*** Begin section ***

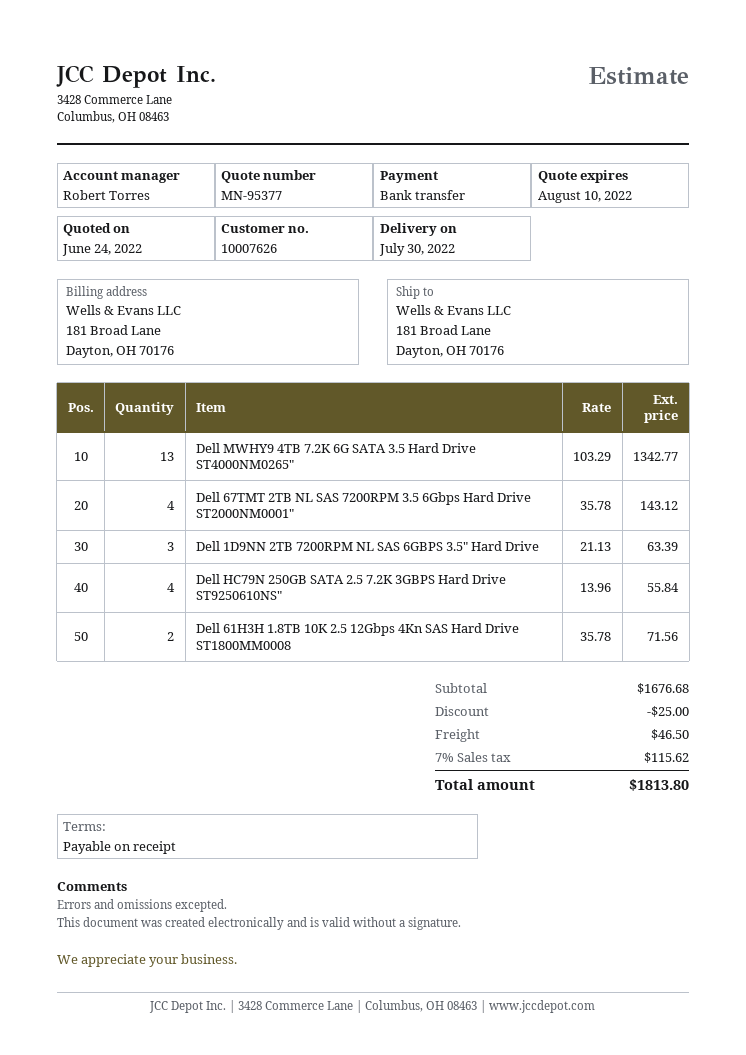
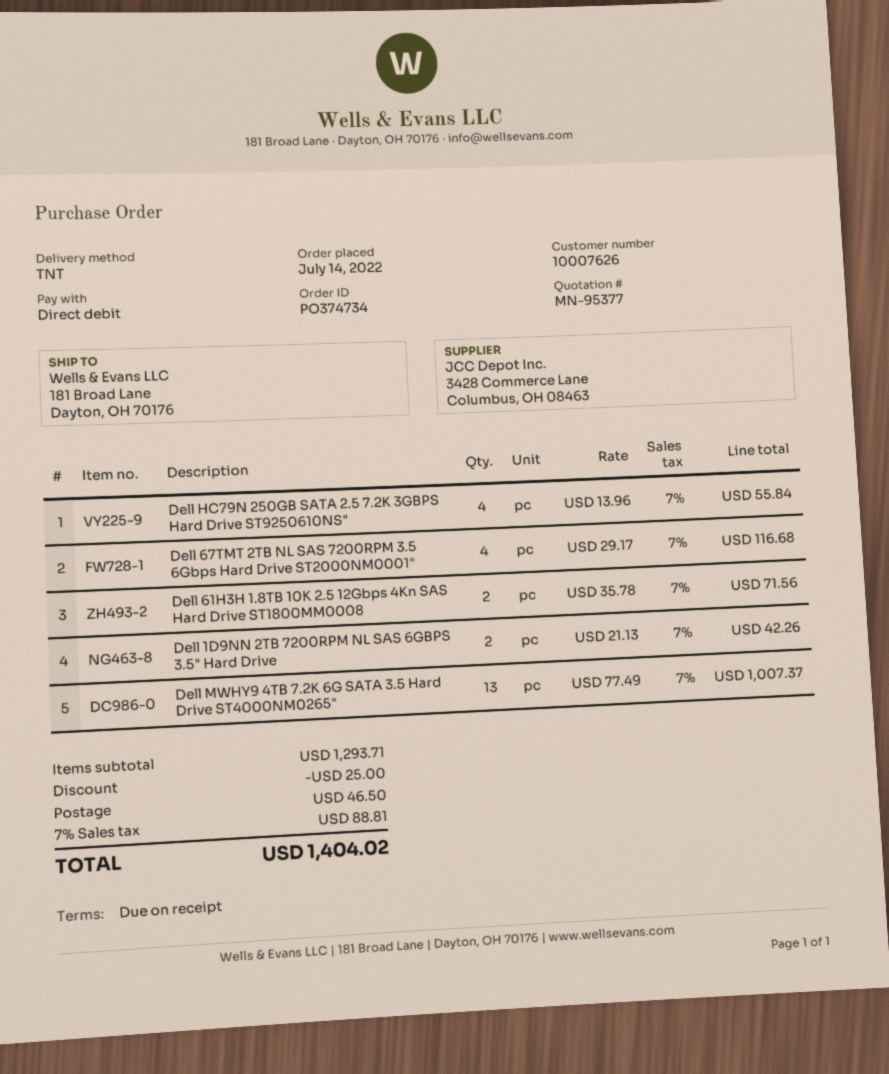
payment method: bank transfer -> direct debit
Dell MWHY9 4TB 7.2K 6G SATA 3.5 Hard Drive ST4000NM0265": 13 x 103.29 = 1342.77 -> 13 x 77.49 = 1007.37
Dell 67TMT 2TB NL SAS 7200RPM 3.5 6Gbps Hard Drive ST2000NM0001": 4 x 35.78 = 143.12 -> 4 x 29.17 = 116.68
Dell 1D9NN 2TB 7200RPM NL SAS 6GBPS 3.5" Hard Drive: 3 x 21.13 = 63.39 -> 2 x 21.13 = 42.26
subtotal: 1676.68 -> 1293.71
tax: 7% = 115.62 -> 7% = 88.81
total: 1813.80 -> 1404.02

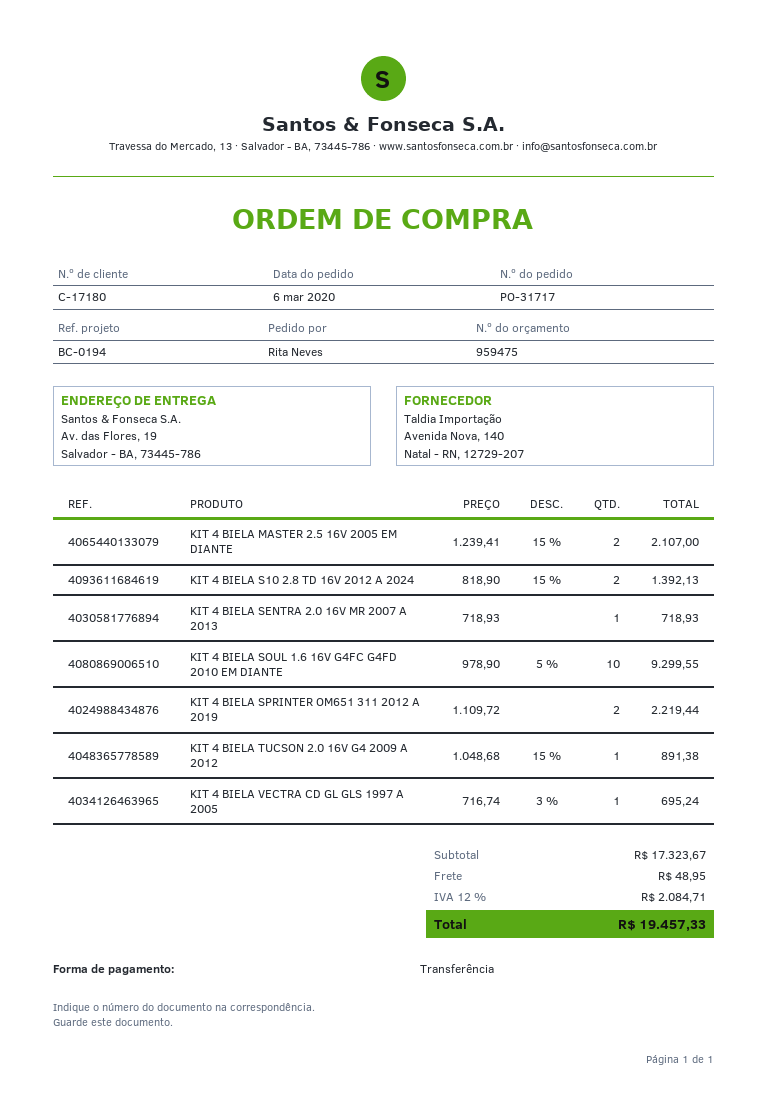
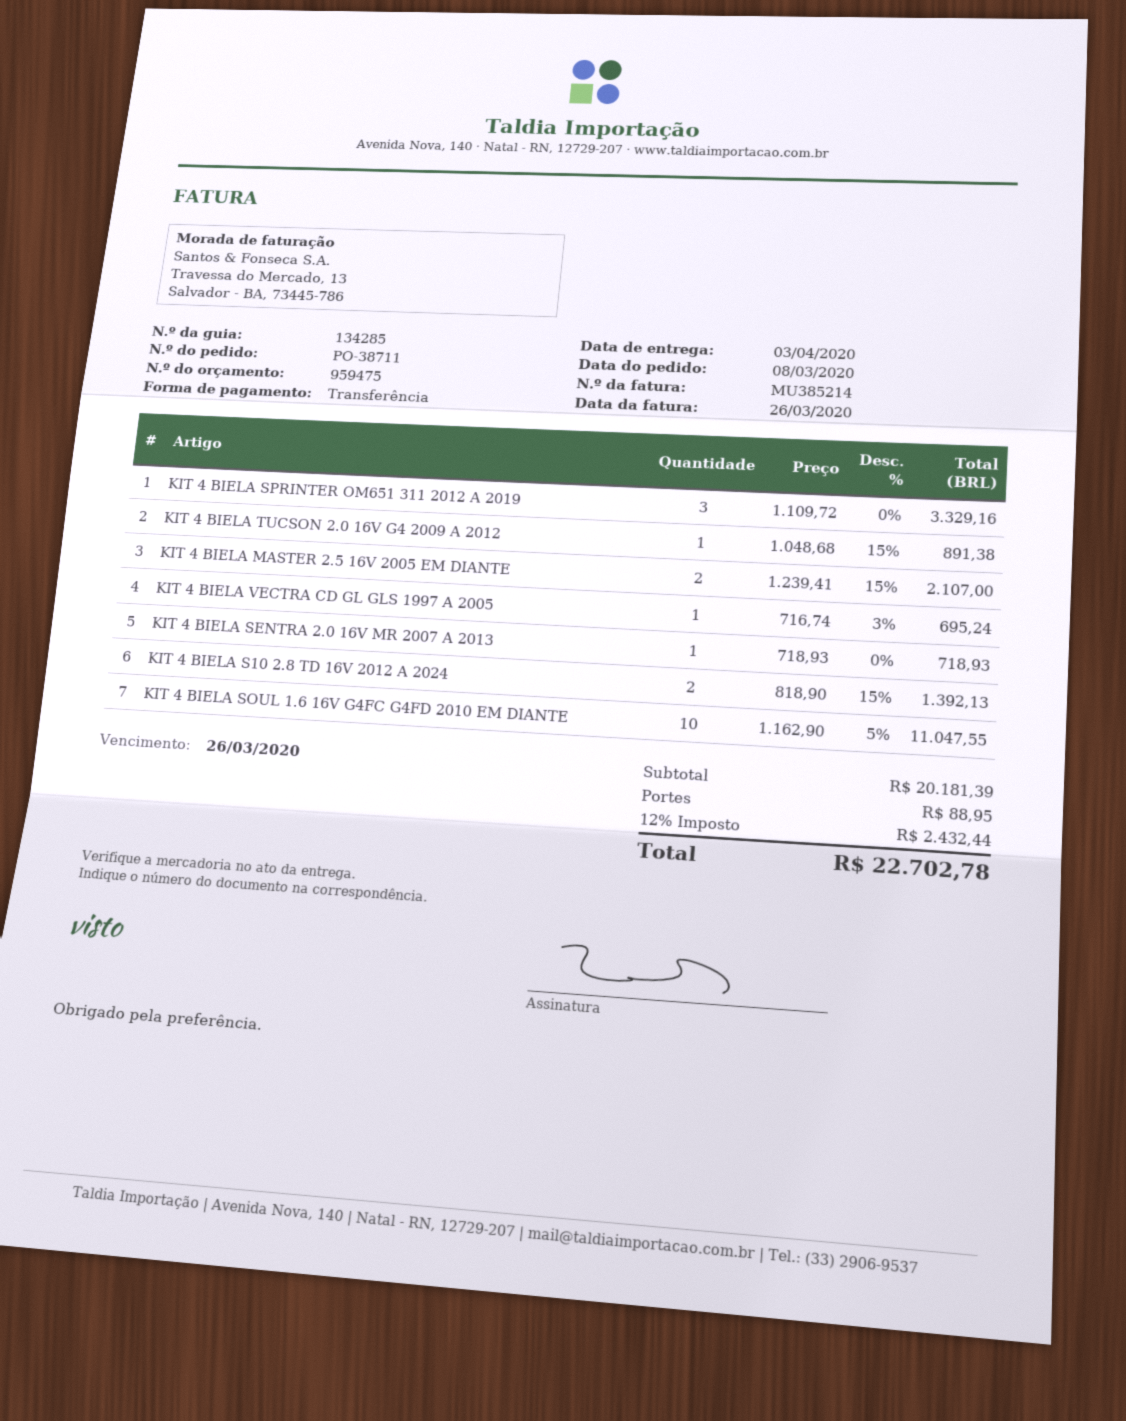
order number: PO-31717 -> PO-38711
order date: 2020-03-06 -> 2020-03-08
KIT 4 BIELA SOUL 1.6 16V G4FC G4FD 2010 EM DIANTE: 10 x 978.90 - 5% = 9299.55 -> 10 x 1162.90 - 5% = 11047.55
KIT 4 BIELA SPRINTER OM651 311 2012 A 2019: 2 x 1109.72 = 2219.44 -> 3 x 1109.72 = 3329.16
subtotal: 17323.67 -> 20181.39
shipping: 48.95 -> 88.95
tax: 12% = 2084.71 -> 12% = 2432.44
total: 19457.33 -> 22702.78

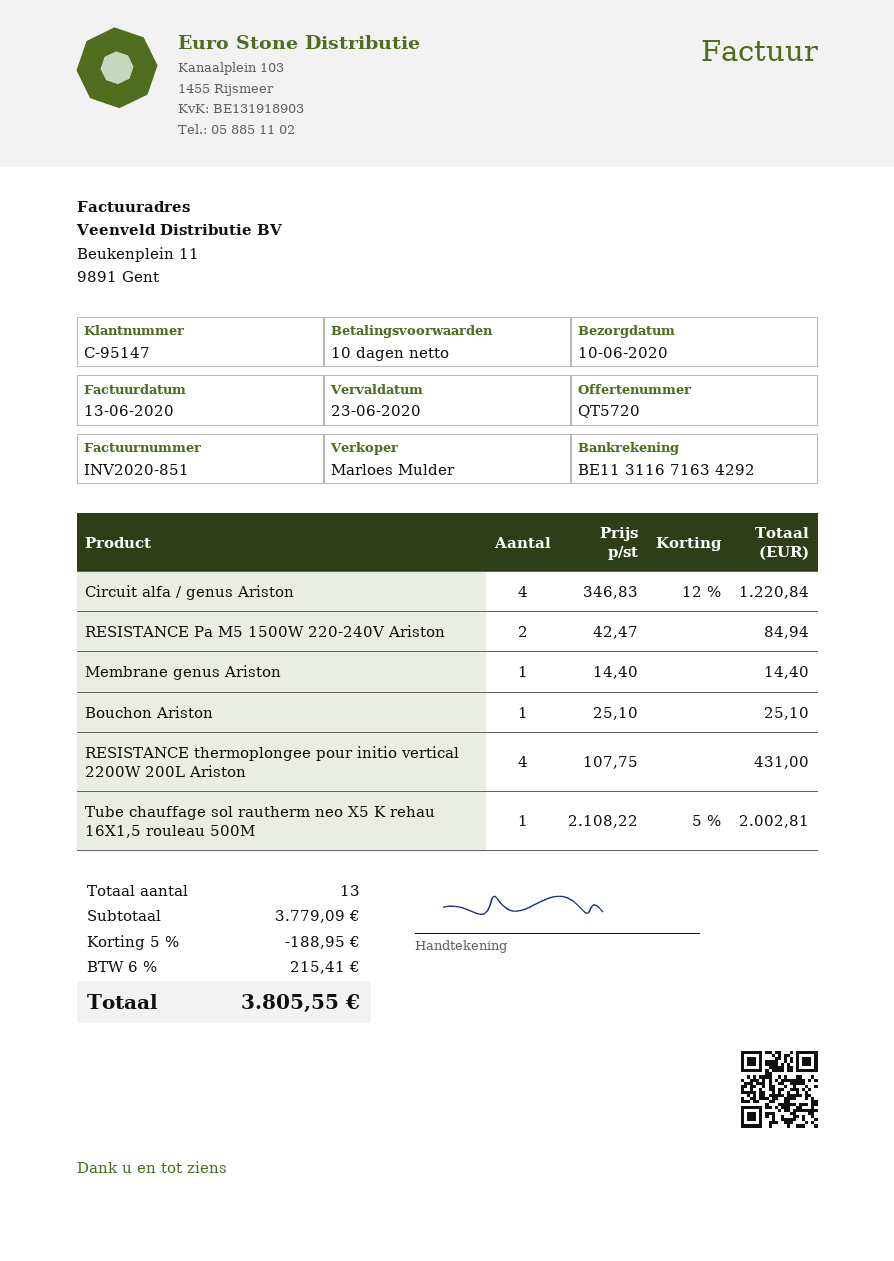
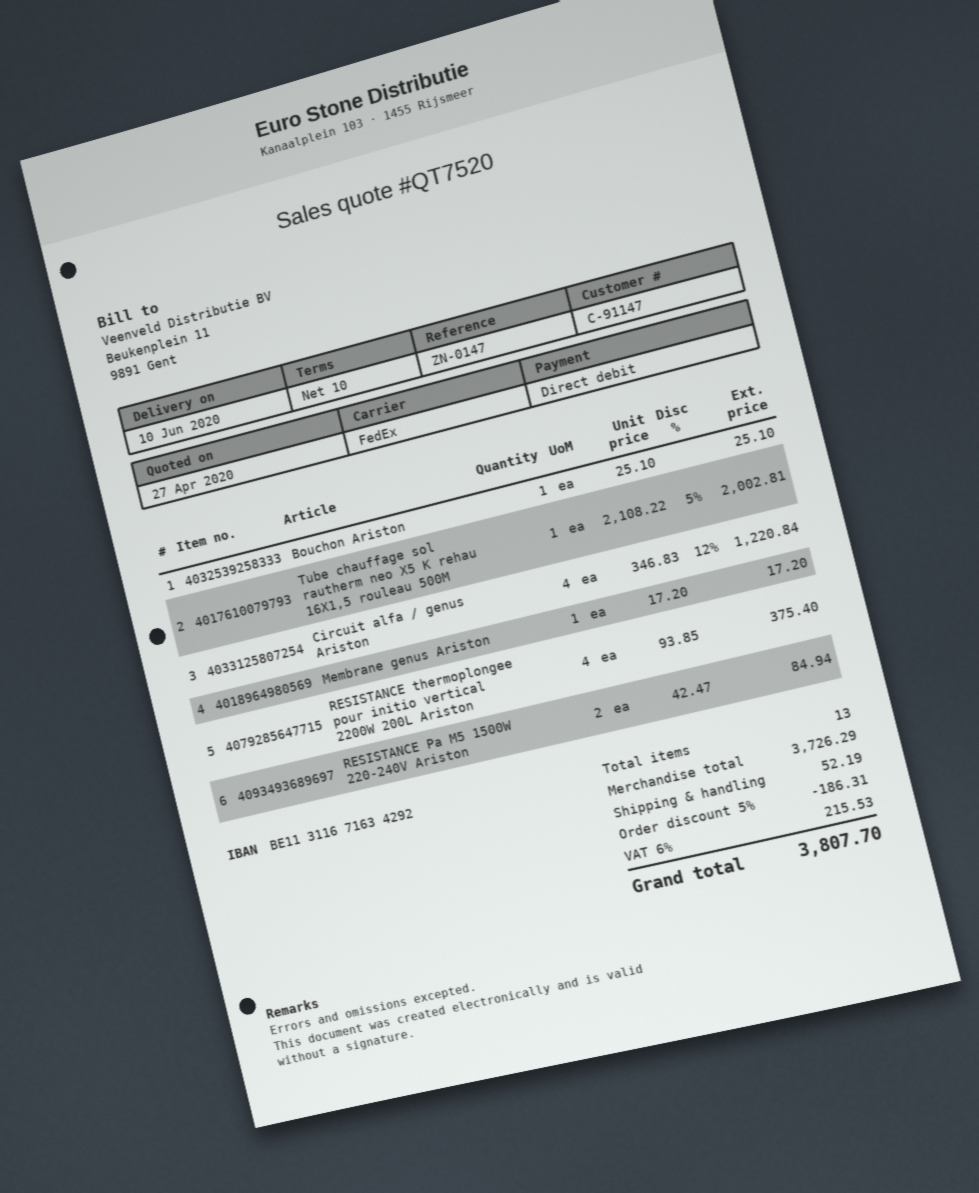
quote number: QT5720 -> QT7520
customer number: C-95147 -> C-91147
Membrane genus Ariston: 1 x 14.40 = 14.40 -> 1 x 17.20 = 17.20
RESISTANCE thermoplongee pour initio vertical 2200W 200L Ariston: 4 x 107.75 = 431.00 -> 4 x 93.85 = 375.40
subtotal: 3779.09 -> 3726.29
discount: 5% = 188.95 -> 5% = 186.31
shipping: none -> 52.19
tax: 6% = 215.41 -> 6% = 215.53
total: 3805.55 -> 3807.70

*** End section ***

EXERCISE DETAILS
With the pictures omitted, set down each line exactly, starting at the first line of the records above and ending with the line that contains "RESISTANCE thermoplongee pour".

ANSWER SPACE
payment method: bank transfer -> direct debit
Dell MWHY9 4TB 7.2K 6G SATA 3.5 Hard Drive ST4000NM0265": 13 x 103.29 = 1342.77 -> 13 x 77.49 = 1007.37
Dell 67TMT 2TB NL SAS 7200RPM 3.5 6Gbps Hard Drive ST2000NM0001": 4 x 35.78 = 143.12 -> 4 x 29.17 = 116.68
Dell 1D9NN 2TB 7200RPM NL SAS 6GBPS 3.5" Hard Drive: 3 x 21.13 = 63.39 -> 2 x 21.13 = 42.26
subtotal: 1676.68 -> 1293.71
tax: 7% = 115.62 -> 7% = 88.81
total: 1813.80 -> 1404.02

order number: PO-31717 -> PO-38711
order date: 2020-03-06 -> 2020-03-08
KIT 4 BIELA SOUL 1.6 16V G4FC G4FD 2010 EM DIANTE: 10 x 978.90 - 5% = 9299.55 -> 10 x 1162.90 - 5% = 11047.55
KIT 4 BIELA SPRINTER OM651 311 2012 A 2019: 2 x 1109.72 = 2219.44 -> 3 x 1109.72 = 3329.16
subtotal: 17323.67 -> 20181.39
shipping: 48.95 -> 88.95
tax: 12% = 2084.71 -> 12% = 2432.44
total: 19457.33 -> 22702.78

quote number: QT5720 -> QT7520
customer number: C-95147 -> C-91147
Membrane genus Ariston: 1 x 14.40 = 14.40 -> 1 x 17.20 = 17.20
RESISTANCE thermoplongee pour initio vertical 2200W 200L Ariston: 4 x 107.75 = 431.00 -> 4 x 93.85 = 375.40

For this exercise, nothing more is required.